A fortnight spent among the lakes of Westmoreland and Cumberland was a time of much happiness. It was her first introduction to mountain scenery; and her letters to the home circle she had just left, contain animated descriptions of the beauties around her. A few extracts from these, showing the healthy enjoyment she experienced, and the cheerful and comfortable state of her mind, particulars which acquire an interest from the solemn circumstances so soon to follow, may not be unsuitably inserted:—
BOWNESS, 9th Month, 1st, 1851.
MY DEAR L.:—
* * * We had a lovely ride and ferrying over Windermere to Colthouse meeting on First-day. * * * I am almost well, and able to enter into these beauties. Will you be satisfied with seven sketches, such as they are, for this day?

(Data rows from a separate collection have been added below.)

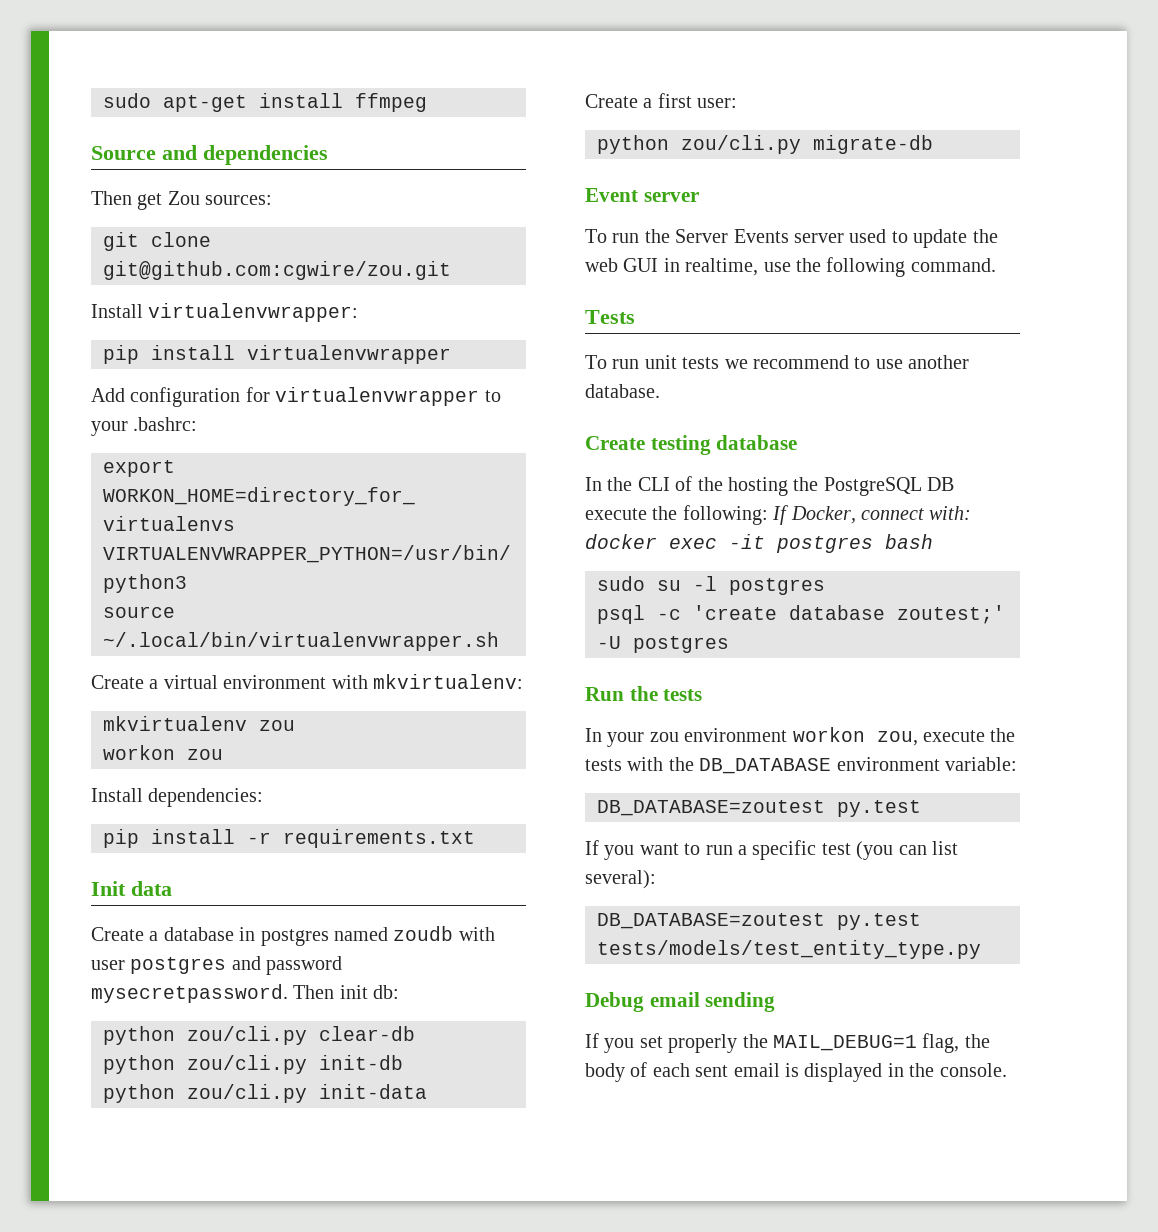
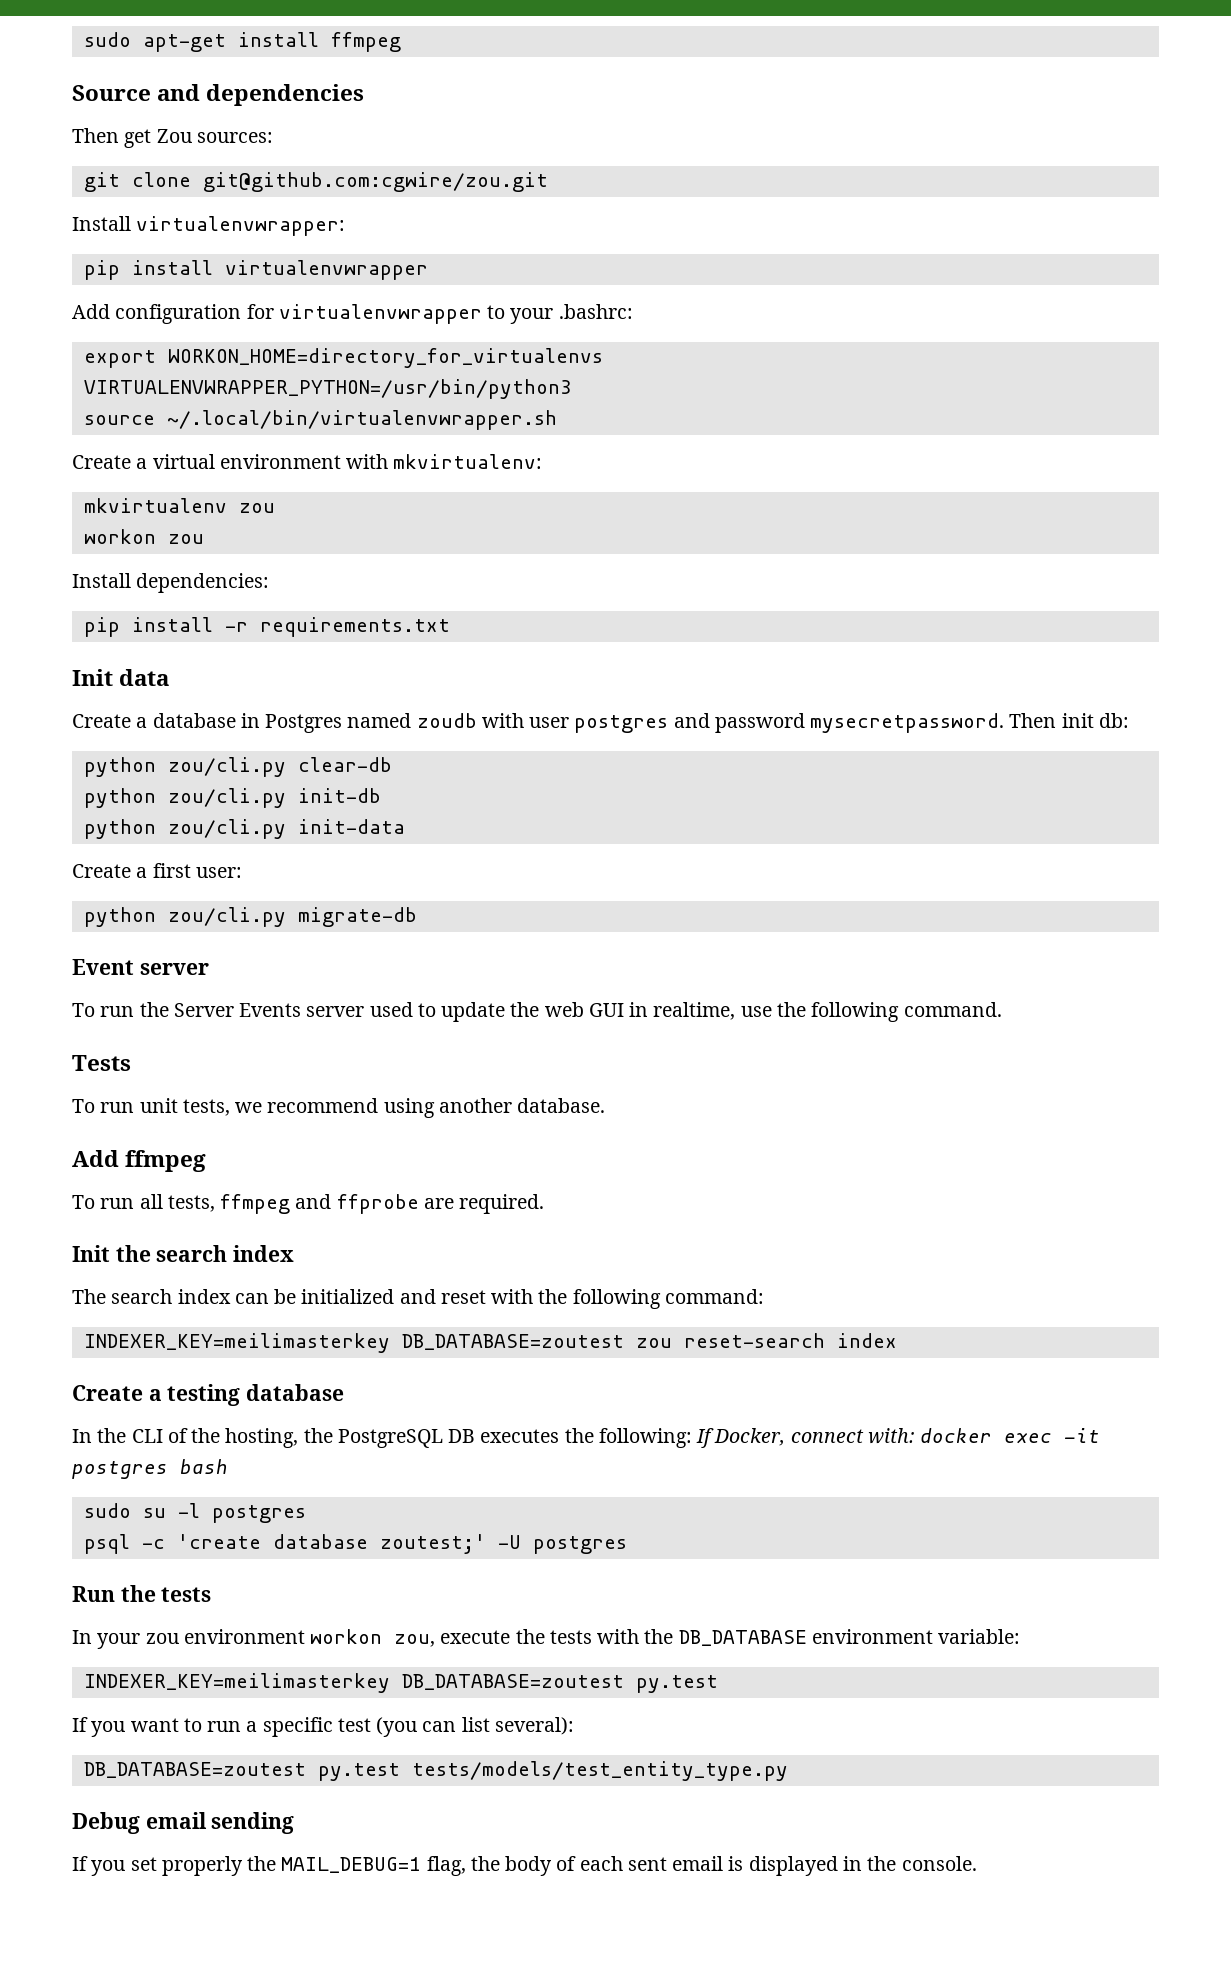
- Create a database in postgres named zoudb with user postgres and password mysecretpassword.
+ Create a database in Postgres named zoudb with user postgres and password mysecretpassword.
- To run unit tests we recommend to use another database.
+ To run unit tests, we recommend using another database.
- Create testing database
+ Add ffmpeg
+ To run all tests, ffmpeg and ffprobe are required.
+ Init the search index
+ The search index can be initialized and reset with the following command:
+ INDEXER_KEY=meilimasterkey DB_DATABASE=zoutest zou reset-search index
+ Create a testing database
- In the CLI of the hosting the PostgreSQL DB execute the following: If Docker, connect with: docker exec -it postgres bash
+ In the CLI of the hosting, the PostgreSQL DB executes the following: If Docker, connect with: docker exec -it postgres bash
  In your zou environment workon zou, execute the tests with the DB_DATABASE environment variable:
- DB_DATABASE=zoutest py.test
+ INDEXER_KEY=meilimasterkey DB_DATABASE=zoutest py.test

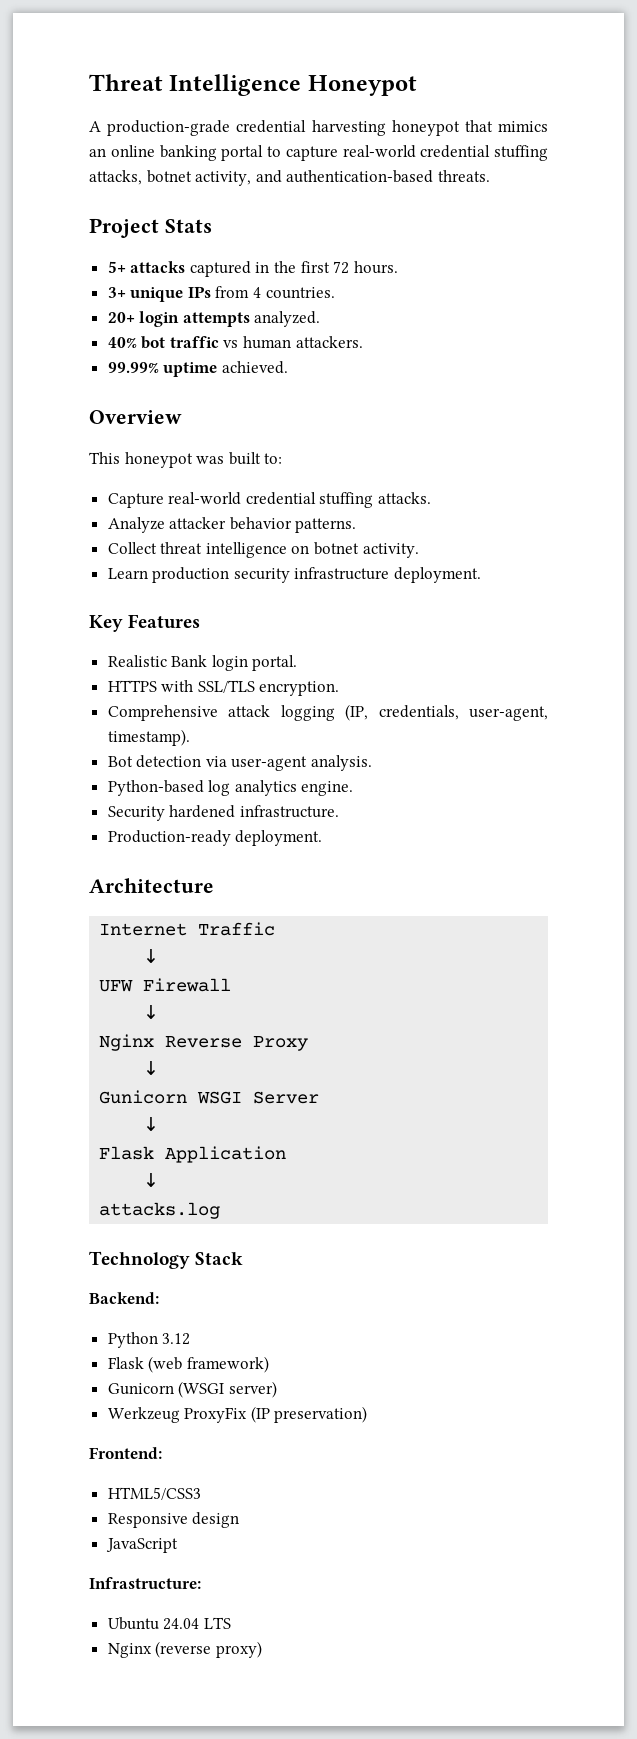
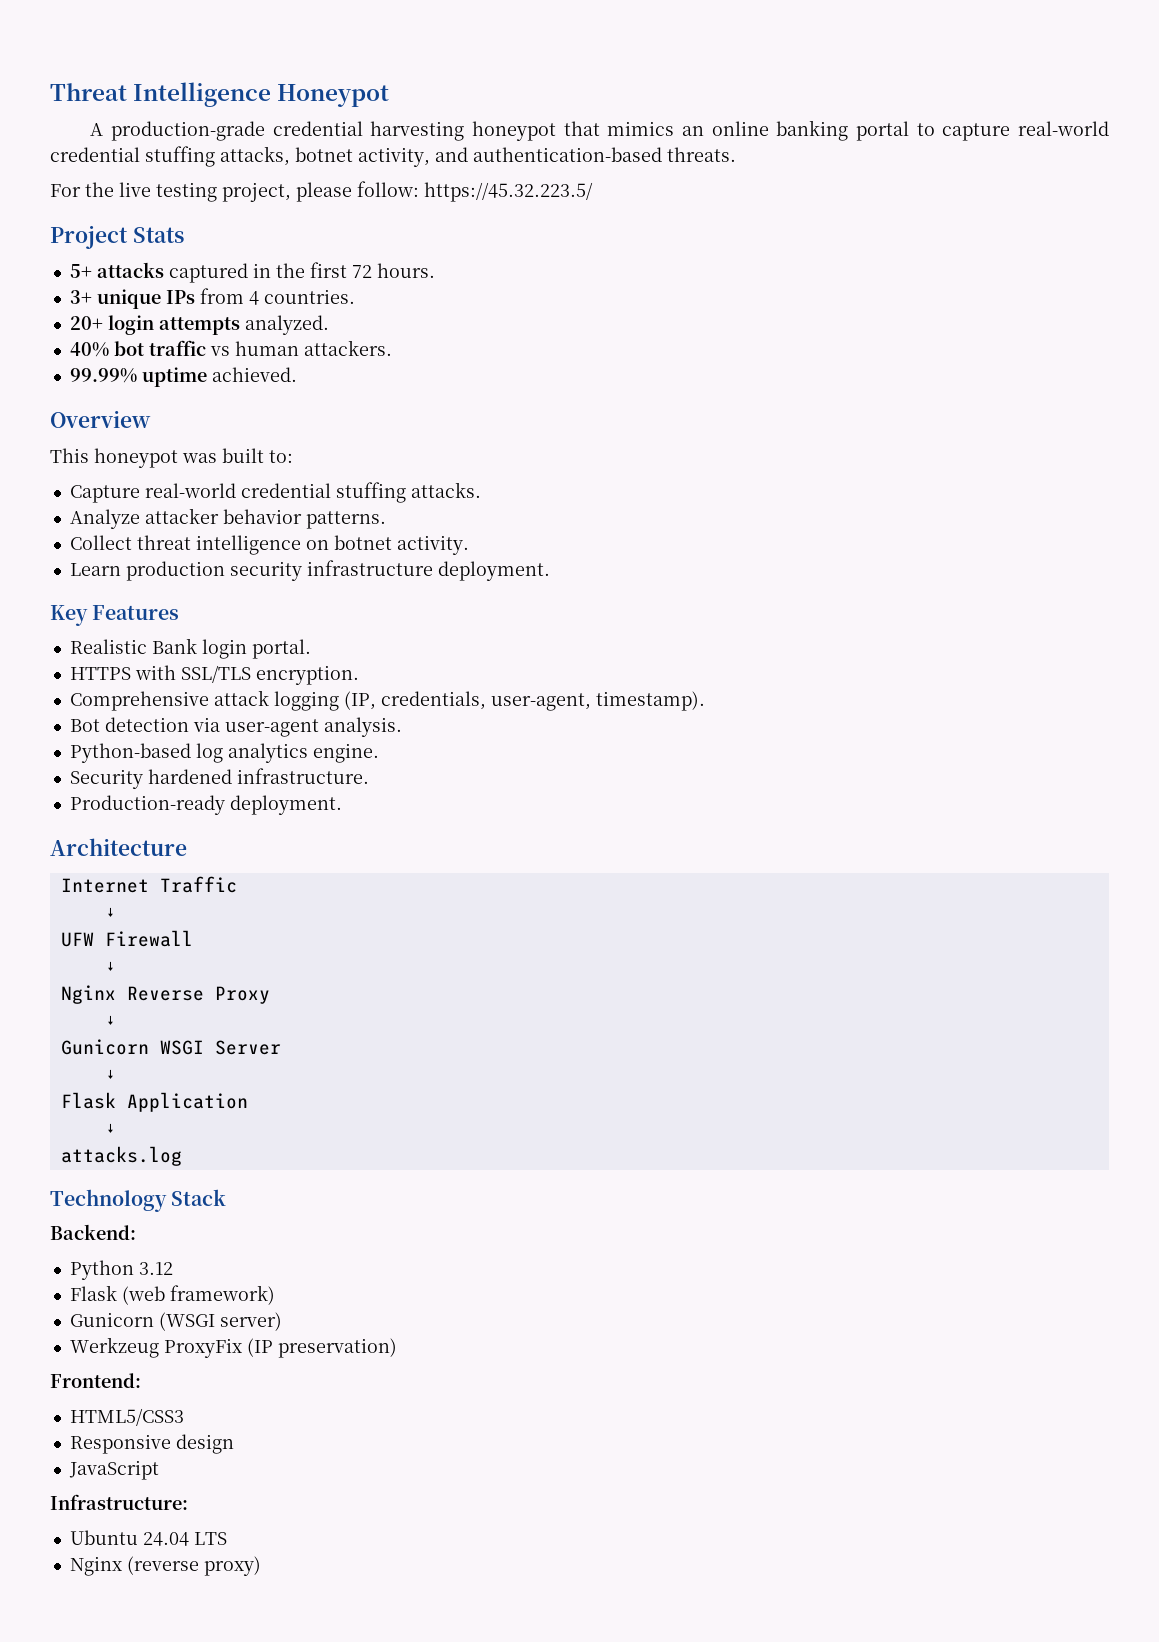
+ For the live testing project, please follow: https://45.32.223.5/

I thought, as we passed Doves’ Nest, and read in the guide-book F. Hemans’s description of her dwelling there for twelve months, and how many sad hearts, beside hers, had come thither for a refuge from sorrow, what cause we had to be thankful for (so far) another lot; and yet, dear L., with all I see around me, my heart is very often with you, and turns
From glassy lakes, and mountains grand,
And green reposeful isles,
To that one corner of the land
Beyond the rest that smiles.
Beyond the rest it smiles for me,
Thither my thoughts will roam—
The home beloved of infancy,
My childhood’s precious
home!
And yet somehow it is not with a reproachful smile that it looks on me, nor with a regretful heart that I think upon it. It is delightful to think of dear father and mother’s coming to Birmingham so soon, and of meeting R. this day fortnight.
To her Mother.
GRASMERE, 3d of 9th Month, 1851.
MY DEAR MOTHER:—
We have had a lovely day, and I scarcely know where or how to begin the tale of beauty. If there be any shadow of truth in the notion that “a thing of beauty is a joy forever,” we must have been laying in a store of delight which may cheer many a busy and many a lonely hour. Truly, as we have gazed upon the glorious mountains; looked down from the summit of Silver How, on the green vale of Grasmere, and the far-off Windermere; looked with almost awful feelings on the black shadowy rocks that encompass Easdale Tarn, (all that yesterday,)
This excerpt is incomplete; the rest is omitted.